Screenshot and code edit data
────────────────

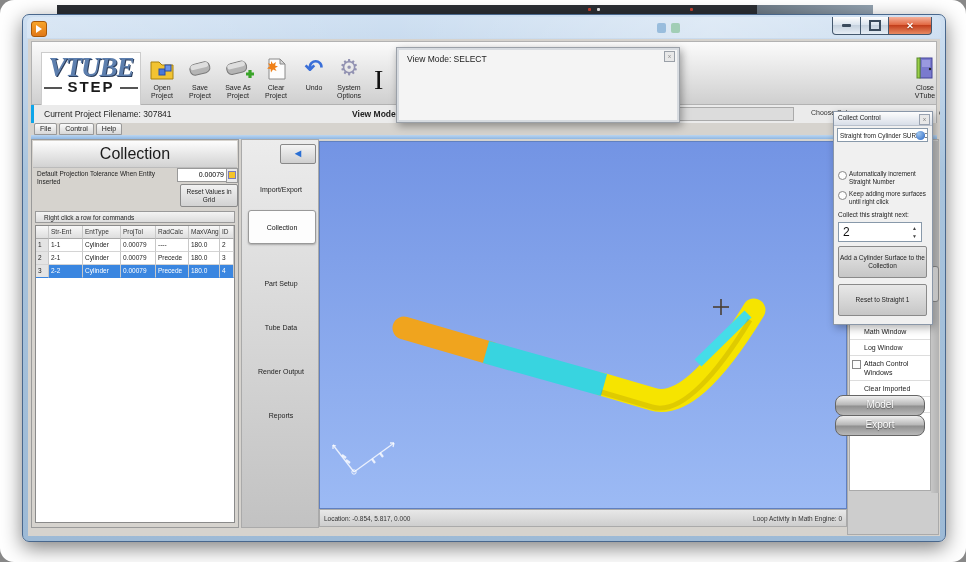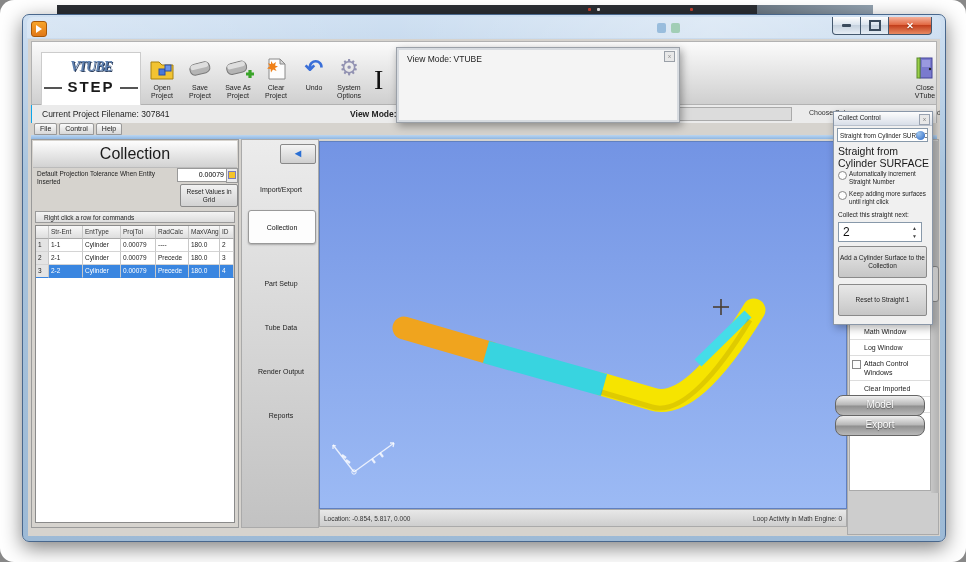--- a/index.html
+++ b/index.html
@@ -27,7 +27,7 @@
   
   .toolbar{left:3px;top:2px;width:906px;height:64px;background:linear-gradient(#fbfbfb,#e3e3e3 55%,#cfcfcf);border:1px solid #b2b2b2;box-sizing:border-box;}
   .logo{left:9px;top:10px;width:98px;height:52px;background:#fff;border:1px solid #ccc;text-align:center;overflow:hidden;}
-  .logo-l1{font-family:"Liberation Serif",serif;font-style:italic;font-weight:bold;font-size:14px;line-height:24px;color:#5d7fae;text-shadow:1px 1px 0 #2c3f5e;letter-spacing:-1px;margin-top:2px;}
+  .logo-l1{font-family:"Liberation Serif",serif;font-style:italic;font-weight:bold;font-size:27px;line-height:24px;color:#5d7fae;text-shadow:1px 1px 0 #2c3f5e;letter-spacing:-1px;margin-top:2px;}
   .logo-l2{font-size:15px;font-weight:bold;color:#1a1a1a;letter-spacing:2px;line-height:16px;position:relative;}
   .logo-l2:before,.logo-l2:after{content:"";position:absolute;top:8px;width:18px;height:2px;background:#555;}
   .logo-l2:before{left:2px;} .logo-l2:after{right:2px;}

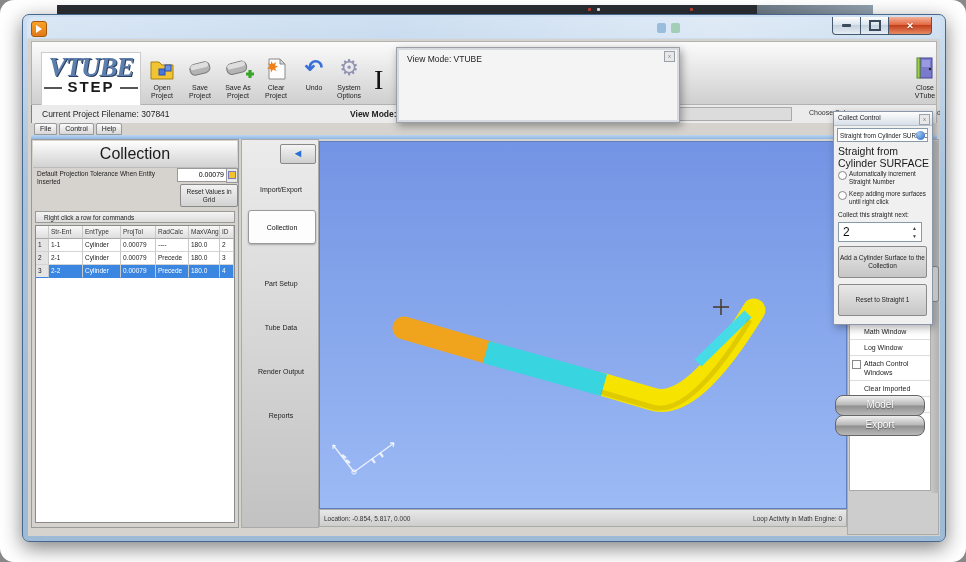--- a/index.html
+++ b/index.html
@@ -374,7 +374,7 @@
       </div>
 
       <div class="abs popup">
-        <div class="popup-title">View Mode: VTUBE</div>
+        <div class="popup-title">View Mode: SELECT</div>
         <div class="popup-close">x</div>
       </div>
 

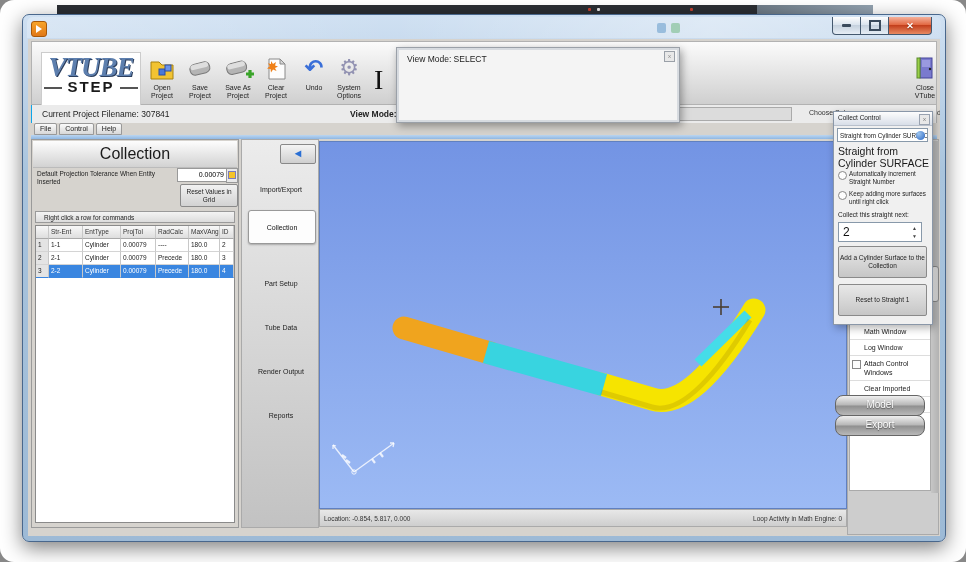--- a/index.html
+++ b/index.html
@@ -43,7 +43,7 @@
   .popup-close{position:absolute;right:4px;top:3px;width:9px;height:9px;border:1px solid #9aa0a8;background:#e8e8e8;font-size:6px;line-height:8px;text-align:center;color:#888;}
   .popup-body{position:absolute;left:3px;right:3px;top:20px;bottom:3px;background:#fdf3d1;border:1px solid #e0d6ae;font-size:8.5px;color:#222;padding:6px 7px;box-sizing:border-box;}
   
-  .projbar{left:3px;top:66px;width:906px;height:18px;background:#ebebeb;border-left:1px solid #0ea5e9;border-right:1px solid #b2b2b2;box-sizing:border-box;}
+  .projbar{left:3px;top:66px;width:906px;height:18px;background:#ebebeb;border-left:3px solid #0ea5e9;border-right:1px solid #b2b2b2;box-sizing:border-box;}
   .projname{position:absolute;left:10px;top:4px;font-size:8.5px;color:#222;}
   .vmlabel{position:absolute;left:318px;top:4px;font-size:8.5px;font-weight:bold;color:#222;}
   .vmbox{position:absolute;left:366px;top:2px;width:389px;height:12px;background:#dcdcdc;border:1px solid #aaa;font-size:8px;color:#777;padding-left:3px;line-height:12px;overflow:hidden;}

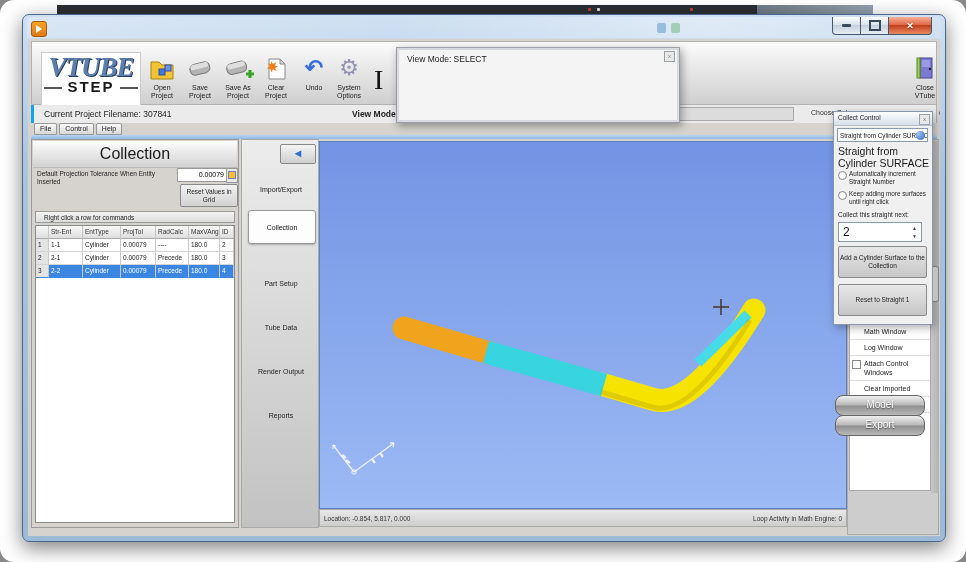--- a/index.html
+++ b/index.html
@@ -349,10 +349,6 @@
           <span>Straight from Cylinder SURFACE</span>
           <span class="cc-sphere"></span>
         </div>
-        <div class="cc-head">
-          <div>Straight from</div>
-          <div>Cylinder SURFACE</div>
-        </div>
         <div class="cc-opt" style="top:58px">
           <span class="radio"></span>
           <span>Automatically increment Straight Number</span>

────────────────

Work to be completed
Where a line above contains the string "sizing", copy that line.

Exercise output
   .toolbar{left:3px;top:2px;width:906px;height:64px;background:linear-gradient(#fbfbfb,#e3e3e3 55%,#cfcfcf);border:1px solid #b2b2b2;box-sizing:border-box;}
   .popup-body{position:absolute;left:3px;right:3px;top:20px;bottom:3px;background:#fdf3d1;border:1px solid #e0d6ae;font-size:8.5px;color:#222;padding:6px 7px;box-sizing:border-box;}
-  .projbar{left:3px;top:66px;width:906px;height:18px;background:#ebebeb;border-left:1px solid #0ea5e9;border-right:1px solid #b2b2b2;box-sizing:border-box;}
+  .projbar{left:3px;top:66px;width:906px;height:18px;background:#ebebeb;border-left:3px solid #0ea5e9;border-right:1px solid #b2b2b2;box-sizing:border-box;}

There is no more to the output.